İş Kanunu hükümlerinde işyerlerinde psikolojik taciz kavramına doğrudan yer verilmemiş olmakla birlikte;
- “Eşit davranma ilkesi” başlıklı 5 inci madde,
- “Çalışma koşullarında değişiklik ve iş sözleşmesinin feshi” başlıklı 22 nci madde,
- “İşçinin haklı nedenle derhal fesih hakkı” başlıklı 24 üncü madde,
- “İşverenin haklı nedenle derhal fesih hakkı” başlıklı 25 inci madde kapsamında uyuşmazlıkların değerlendirilmesi mümkündür.
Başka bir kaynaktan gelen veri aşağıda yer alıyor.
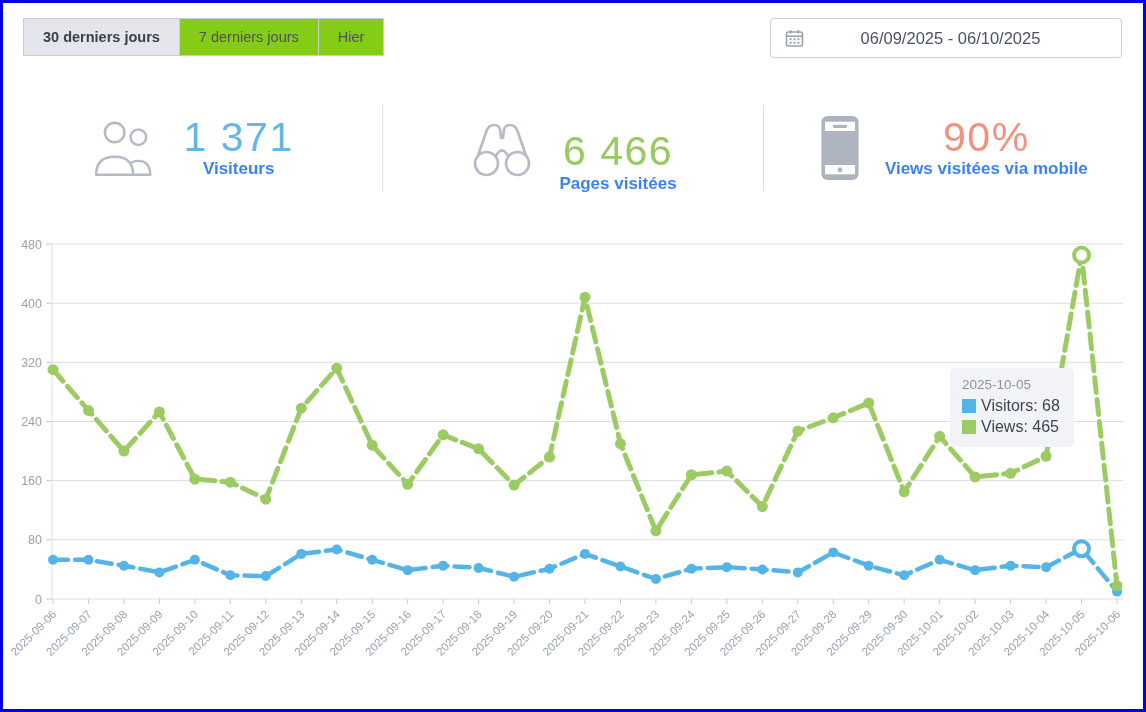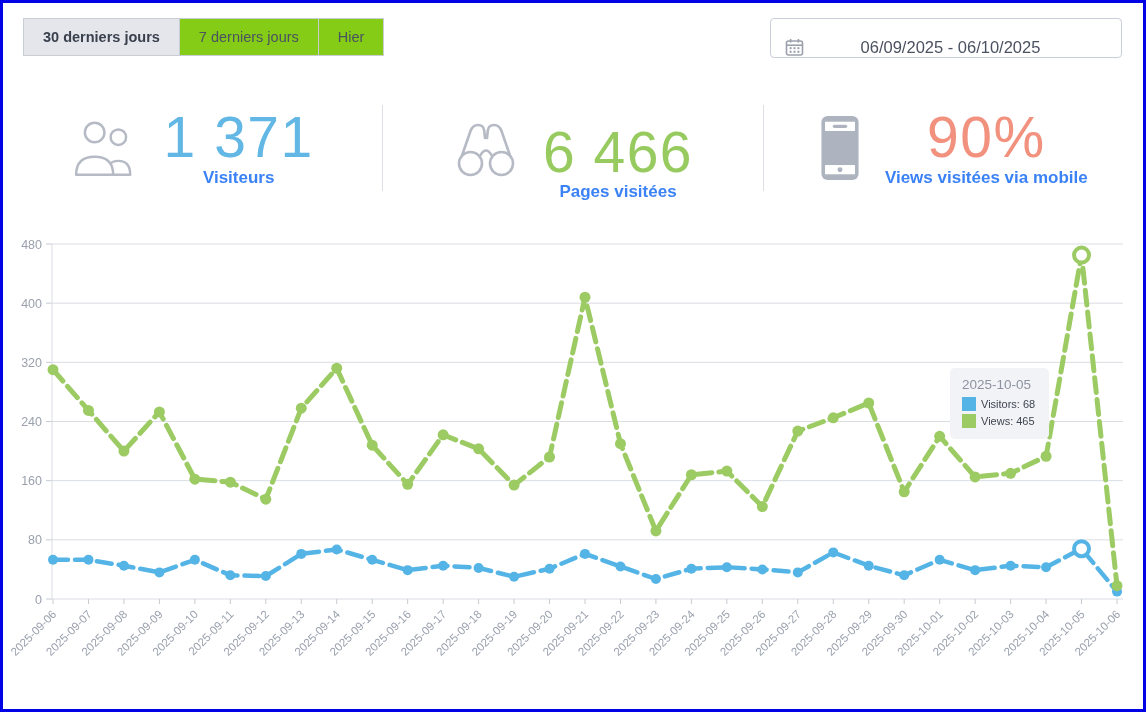--- a/index.html
+++ b/index.html
@@ -15,42 +15,42 @@
   .tab-group { display:flex; }
   .tab {
     height:38px; padding:0 19px; font-size:14.5px; color:#4b5260;
     background:#84cc16; border:1px solid #c9cdd6; margin-left:-1px;
     cursor:pointer; font-family:inherit; line-height:36px; white-space:nowrap;
   }
   .tab:first-child { margin-left:0; }
   .tab.active { background:#e4e6ec; font-weight:bold; color:#3a404c; }
   .datepicker {
     width:352px; height:40px; border:1px solid #c9ced8; border-radius:4px;
-    display:flex; align-items:flex-end; background:#fff; cursor:pointer;
+    display:flex; align-items:center; background:#fff; cursor:pointer;
   }
   .cal-icon { margin-left:14px; display:flex; }
   .date-text { flex:1; text-align:center; font-size:16.5px; color:#4a5160; padding-right:24px; }
   
   .stats { position:absolute; top:94px; left:0; right:0; height:102px; display:flex; align-items:center; }
   .stat { flex:1; display:flex; align-items:center; justify-content:center; gap:24px; }
   .stat-icon { display:flex; flex-shrink:0; }
   .stat-text { text-align:center; }
-  .stat-value { font-size:57px; line-height:1.02; letter-spacing:1.5px; }
+  .stat-value { font-size:41px; line-height:1.02; letter-spacing:1.5px; }
   .stat-label { font-size:17px; color:#3b82f6; margin-top:1px;font-weight:bold; }
   .divider { width:1px; height:86px; background:#dcdfe4; flex-shrink:0; }
   
   .chart { position:absolute; left:0; top:205px; width:1146px; height:507px; }
   .chart svg { display:block; }
   .tooltip {
     position:absolute; left:947px; top:160px;
     background:#f1f3f7; border-radius:5px; padding:9px 14px 11px 12px;
     pointer-events:none;
   }
   .tt-title { font-size:13.5px; color:#8d93a0; margin-bottom:5px; }
-  .tt-row { font-size:11px; color:#3f4550; display:flex; align-items:center; margin-top:3px; white-space:nowrap; }
+  .tt-row { font-size:16px; color:#3f4550; display:flex; align-items:center; margin-top:3px; white-space:nowrap; }
   .swatch { width:14px; height:14px; display:inline-block; margin-right:5px; flex-shrink:0; }
 </style>
 </head>
 <body>
 
 <div class="page">
 
   <div class="header">
     <div class="tab-group">
       <button class="tab active">30 derniers jours</button>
Sibel Vidinlioğlu: Hukukçu olmak isteyen veya bu mesleğin eğitimini alan ve gelecekteki meslektaşlarıma öncelikle bu mesleğin maalesef filmlerdeki gibi olmadığını hem onların hem de onlarla aynı yerde duran bizlerin zorlu bir yolda yürüdüğümüzü söyleyebilirim. Zor olan ile mücadele avukatlık mesleğini daha da keyifli kılacak onlar için de bundan da eminim. Adalet arayışı sadece ofislerimizde , adliyelerde değil; sokaklarda, evimizin içerisinde kısaca hayatın her alanında devam edecek… Bu anlamda hepsine bol şans diliyorum:)Bu keyifli röportaj için de sana çok teşekkür ediyorum!